The Trump administration is stepping up its scrutiny into whether Silicon Valley giants are enabling housing discrimination online.
The administration has already brought charges against Facebook and is investigating both Twitter and Google.
The moves mark a significant escalation in regulators’ efforts to apply federal civil rights law to online advertising and is creating a surprising alliance between watchdog groups and Housing and Urban Development Secretary Ben Carson. Experts say that if regulators step up enforcement, companies could be forced to significantly overhaul their lucrative ad-targeting strategies.
The Department of Housing and Urban Development (HUD) surprised tech watchers last week by charging Facebook, one of the world’s largest players in online advertising, with encouraging and enabling housing discrimination through its targeted advertising practices.

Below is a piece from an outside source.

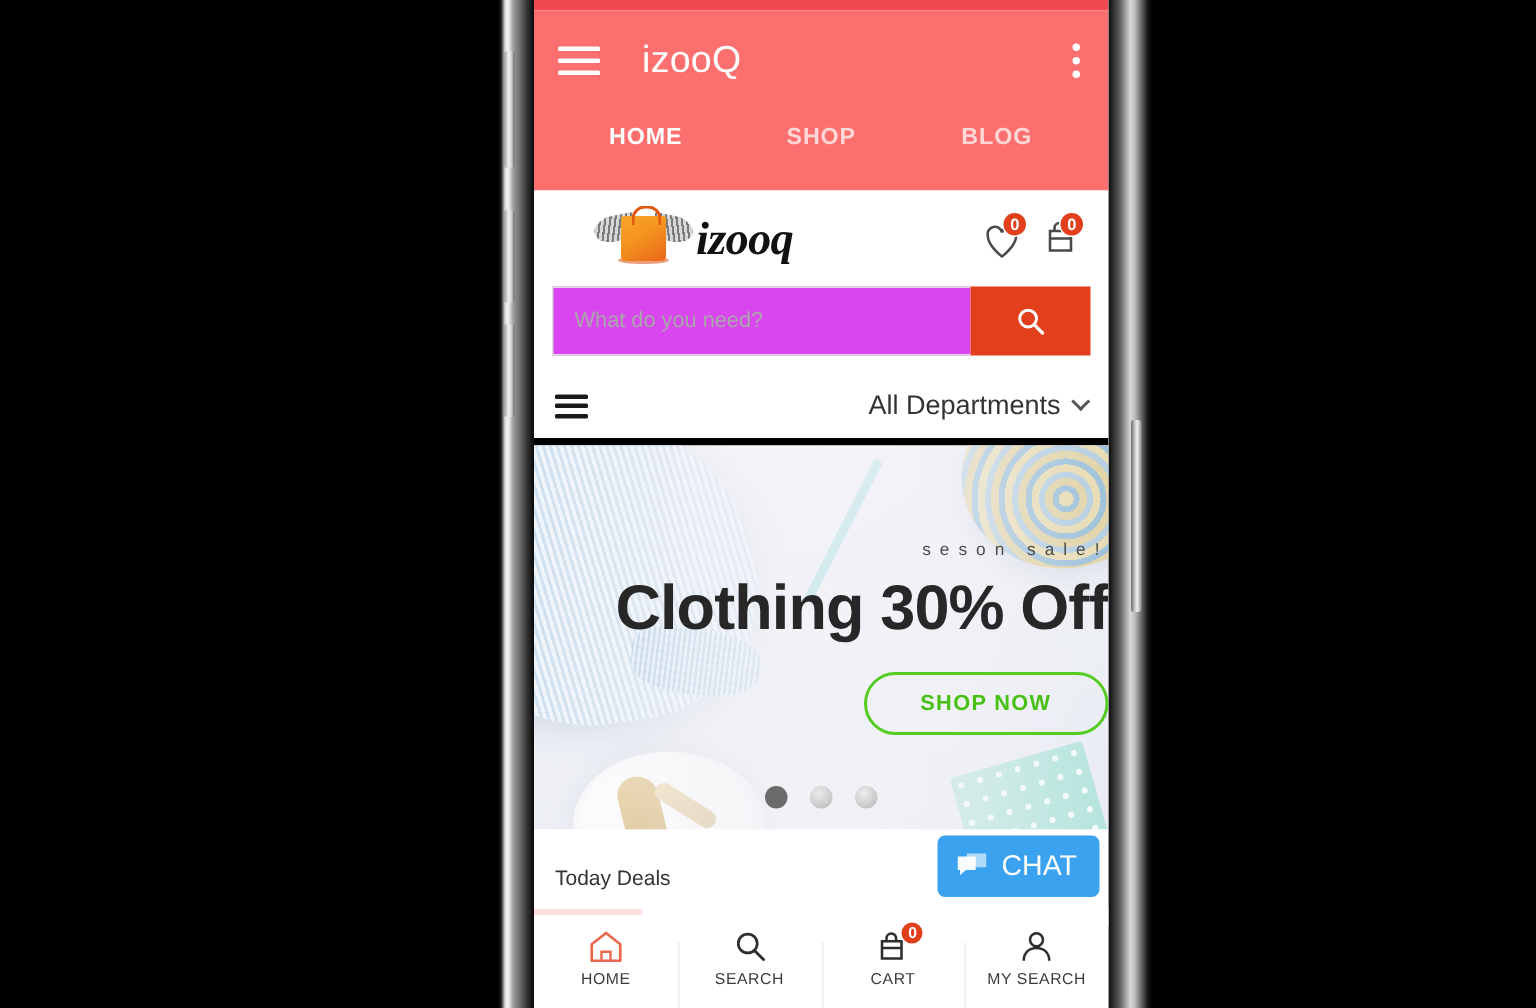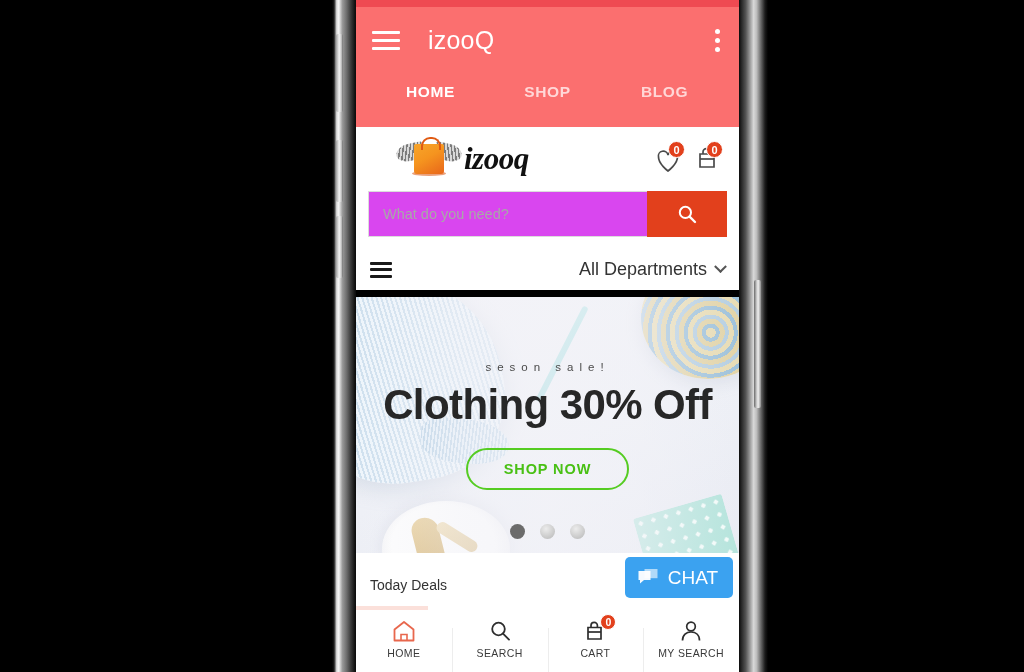"All Departments" .dept-row { border-bottom: 7px solid #000000 -> 5px solid #000000 }
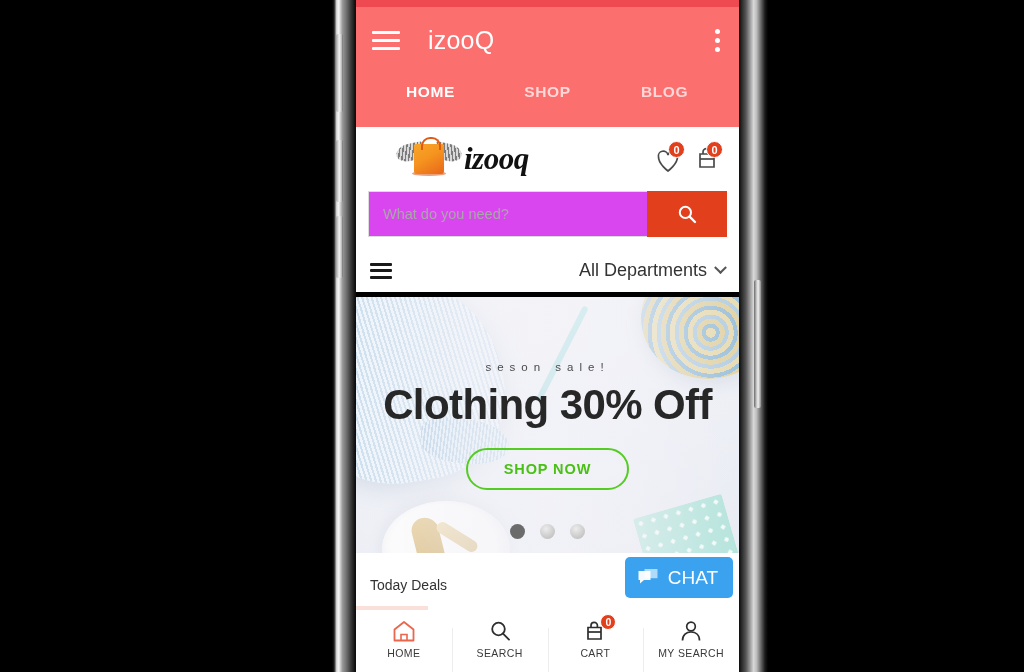"seson sale!" .hero-copy { align-items: center -> flex-end }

The agency argued that the practices allowed realtors and landlords to exclude certain demographics from seeing housing ads.
HUD also accused Facebook of excluding women, minorities, disabled populations and other protected groups from seeing certain ads even when the advertiser did not intend to do so.
A HUD official confirmed to The Hill that the agency at the end of last year sent letters requesting meetings with Google and Twitter to talk about their housing advertisement practices.
Lawmakers hailed the move and said they would be watching the probe closely.
“I think HUD has an obligation to look at all platforms to ensure that these algorithms don’t allow, or even accelerate, discrimination,” Sen. Brian Schatz (D-Hawaii) told The Hill. “The ability to target ads is essential for their business models but if they’re targeting ads in such a way that prevents people from getting a public service, that’s not just wrong, it’s against the law.”
The Congressional Black Caucus, which for years urged regulators to look into whether Facebook’s ad-targeting practices were discriminatory, told The Hill that it is “monitoring” HUD’s probes into Twitter and Google.
“We believe all companies should be compliant with any federal law that combats and prevents any form of discrimination,” said Gabrielle Brown, spokeswoman for the caucus, in a statement.
The agency’s moves surprised many Trump administration critics who say officials have not done enough on civil rights enforcement. And for tech companies, it opened a new front for an industry already under immense scrutiny from Washington.
But watchdog groups welcomed the actions and noted that alleged discrimination is not a new problem for the tech industry.
Advertisers dealing with housing, employment and credit will now be held to different standards on Facebook. They will not be allowed to target users based on age, gender or zip code, and they will have far fewer microtargeting options that could be used as proxies to exclude protected classes.
“With Google and Twitter, we definitely would see similar concerns,” Miranda Bogen, a senior policy analyst with digital civil rights group Upturn, told The Hill. “Any ad platform that allows this sort of ad-targeting, or that tries to optimize delivery to the right kind of people, will have to grapple with the same sort of issues that Facebook has been called out for.”
“That’s something regulators have been attentive to,” Bogen said. “It’s not appropriate to exclude parents with kids from certain types of housing.”